You've also got the teas that are meant to target specific psychological ailments or states. Tea to soothe nervous restlessness or irritation? Not a problem. Woman Power tea? Whatever that means, it exists! (This is not to say that being a woman is a psychological ailment. I suppose I could argue that womanhood is a psychological state, though I prefer not to engage in discourse online. I do find it fascinating that I've never seen "Man power" tea. I have yet to decide if that's a good thing or not. You'll be hearing from me if I ever find a "Gender nonconforming power" tea.) Or maybe you're on the lookout for Happiness tea, that is delicately tart, cheerful, and uplifting? Ideal for anyone who believes in happiness? Together with other herbs and spices, cinnamon, hops, and orange peel lovingly tickle the palate and soul? The delicately tart and slightly spicy taste of this atmospheric blend will bring a smile to your lips? Name your price! (No really, I've seen wild price ranges on German Happiness Tea. How much would you pay to feel happy?) 

So obviously a part of me wants to riff off of the ridiculous assortment of German herbal teas.

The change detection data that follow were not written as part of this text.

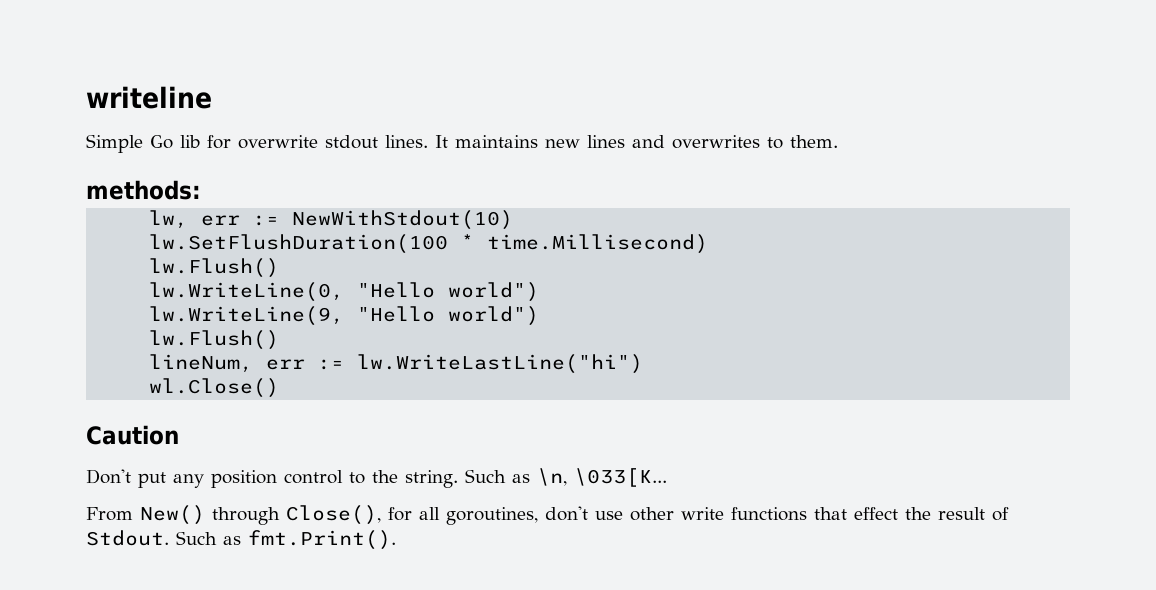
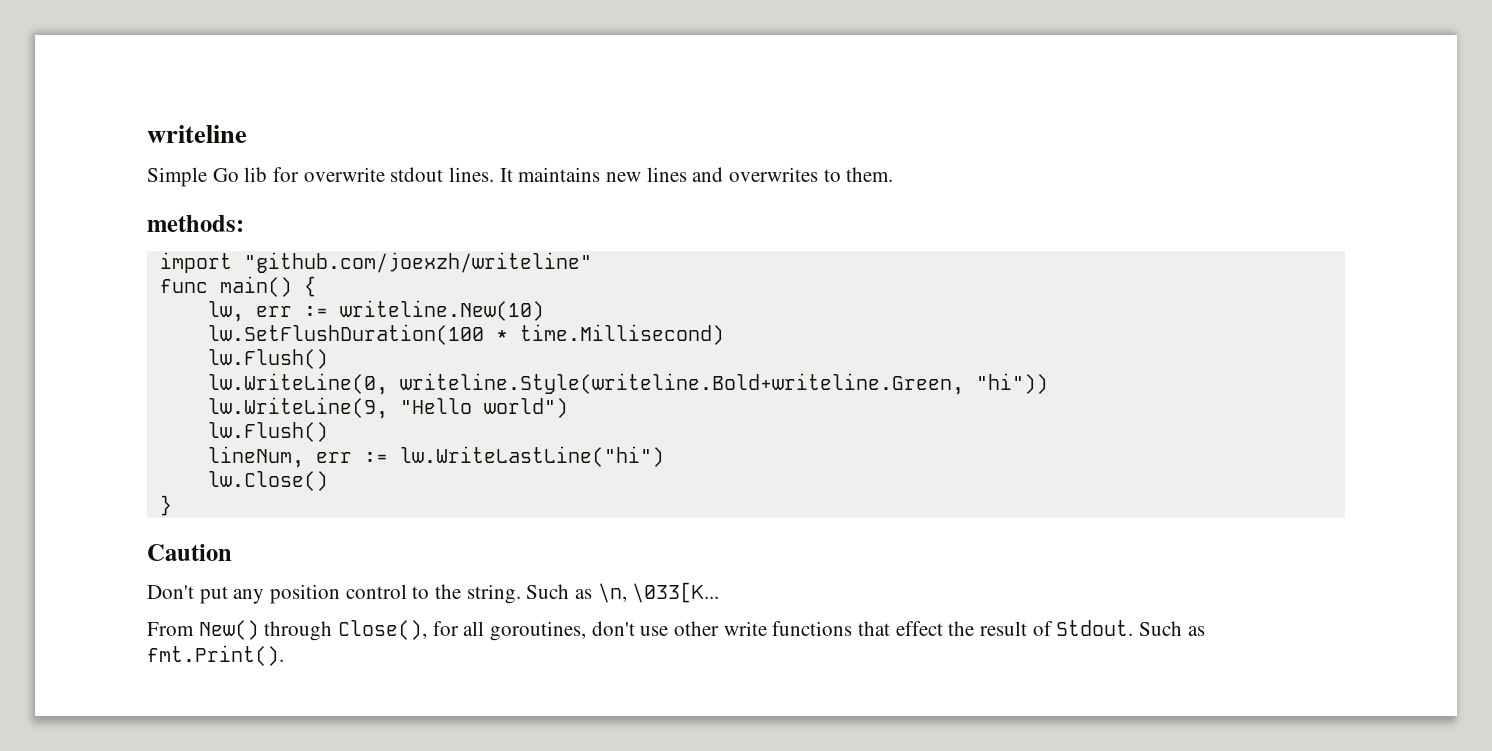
+ import "github.com/joexzh/writeline"
+ func main() {
- lw, err := NewWithStdout(10)
+ lw, err := writeline.New(10)
- lw.WriteLine(0, "Hello world")
+ lw.WriteLine(0, writeline.Style(writeline.Bold+writeline.Green, "hi"))
- wl.Close()
+ lw.Close()
+ }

Like, excuse me, pharmacist? One Monday Springtime Post-White Collar Workday Constipation Tea please! Excuse me, pharmacist? One Tu Bishvat Itchy Left Nostril Tea please! Excuse me, pharmacist? One Late Autumn Moroccan Camel Ride for Seniors Tea please! (Shoutout to my grandparents for the inspiration). God this is too fun, I could go on for days. 

There is another part of me though, becoming more present the longer I live here, that really embraces the tea-drinking culture in Germany. The idea that, whatever you've got going on in your mind~body~spirit, there's a tea for that. I find it soothing, the ritual of reaching for the tea leaves, of filling up the water kettle, of carefully selecting a mug from the cupboard, especially in moments where I'm feeling lost or helpless. So today, I am drinking homesick tea, a mason jar of loose tea leaves lovingly mixed by my partner (not in crime. I state for the record that they had nothing to do with the Great Goose Thievery of December 5th 2025). 


Friday, December 5, 2025

Culture Shock #48: If you give a goose a shower

Have you ever found yourself in the shower with a goose for work?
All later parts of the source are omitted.